**Exercise aim:** Copy every line of the following data that includes the string "quyền".

(Modification records)
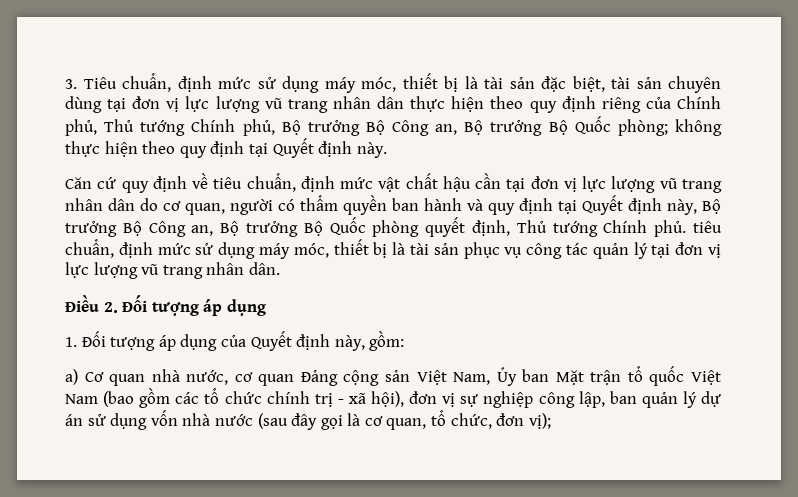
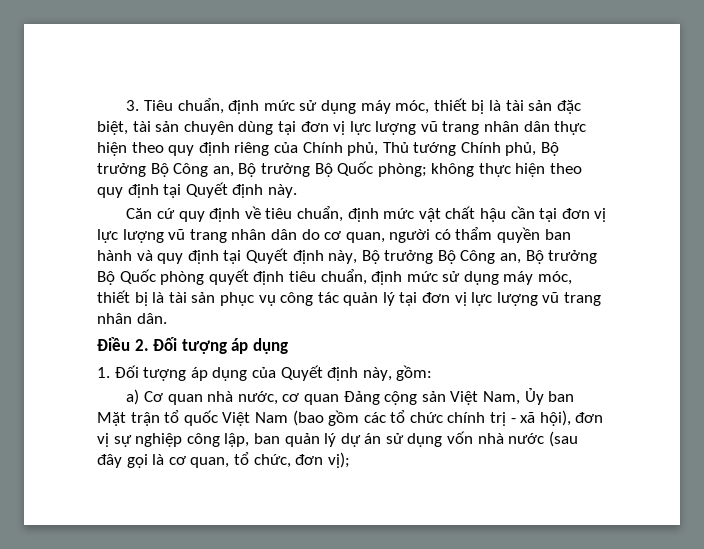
- Căn cứ quy định về tiêu chuẩn, định mức vật chất hậu cần tại đơn vị lực lượng vũ trang nhân dân do cơ quan, người có thẩm quyền ban hành và quy định tại Quyết định này, Bộ trưởng Bộ Công an, Bộ trưởng Bộ Quốc phòng quyết định, Thủ tướng Chính phủ. tiêu chuẩn, định mức sử dụng máy móc, thiết bị là tài sản phục vụ công tác quản lý tại đơn vị lực lượng vũ trang nhân dân.
+ Căn cứ quy định về tiêu chuẩn, định mức vật chất hậu cần tại đơn vị lực lượng vũ trang nhân dân do cơ quan, người có thẩm quyền ban hành và quy định tại Quyết định này, Bộ trưởng Bộ Công an, Bộ trưởng Bộ Quốc phòng quyết định tiêu chuẩn, định mức sử dụng máy móc, thiết bị là tài sản phục vụ công tác quản lý tại đơn vị lực lượng vũ trang nhân dân.

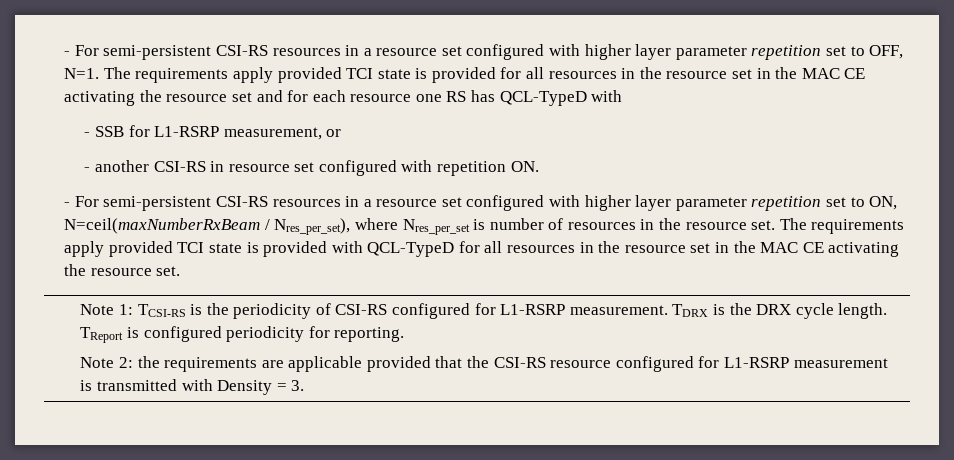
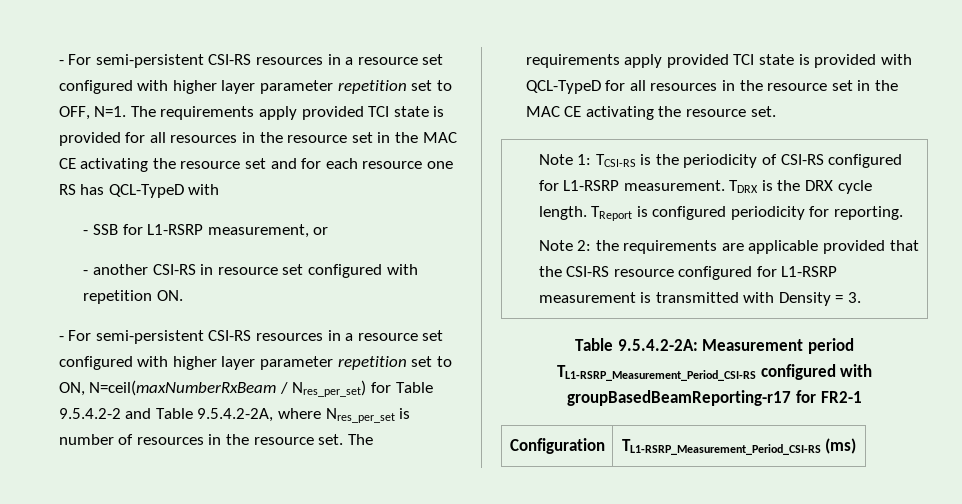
- - For semi-persistent CSI-RS resources in a resource set configured with higher layer parameter repetition set to ON, N=ceil(maxNumberRxBeam / Nres_per_set), where Nres_per_set is number of resources in the resource set.
+ - For semi-persistent CSI-RS resources in a resource set configured with higher layer parameter repetition set to ON, N=ceil(maxNumberRxBeam / Nres_per_set) for Table 9.5.4.2-2 and Table 9.5.4.2-2A, where Nres_per_set is number of resources in the resource set.
+ Table 9.5.4.2-2A: Measurement period TL1-RSRP_Measurement_Period_CSI-RS configured with groupBasedBeamReporting-r17 for FR2-1
+ Configuration | TL1-RSRP_Measurement_Period_CSI-RS (ms)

**Solution to this exercise:**
- Căn cứ quy định về tiêu chuẩn, định mức vật chất hậu cần tại đơn vị lực lượng vũ trang nhân dân do cơ quan, người có thẩm quyền ban hành và quy định tại Quyết định này, Bộ trưởng Bộ Công an, Bộ trưởng Bộ Quốc phòng quyết định, Thủ tướng Chính phủ. tiêu chuẩn, định mức sử dụng máy móc, thiết bị là tài sản phục vụ công tác quản lý tại đơn vị lực lượng vũ trang nhân dân.
+ Căn cứ quy định về tiêu chuẩn, định mức vật chất hậu cần tại đơn vị lực lượng vũ trang nhân dân do cơ quan, người có thẩm quyền ban hành và quy định tại Quyết định này, Bộ trưởng Bộ Công an, Bộ trưởng Bộ Quốc phòng quyết định tiêu chuẩn, định mức sử dụng máy móc, thiết bị là tài sản phục vụ công tác quản lý tại đơn vị lực lượng vũ trang nhân dân.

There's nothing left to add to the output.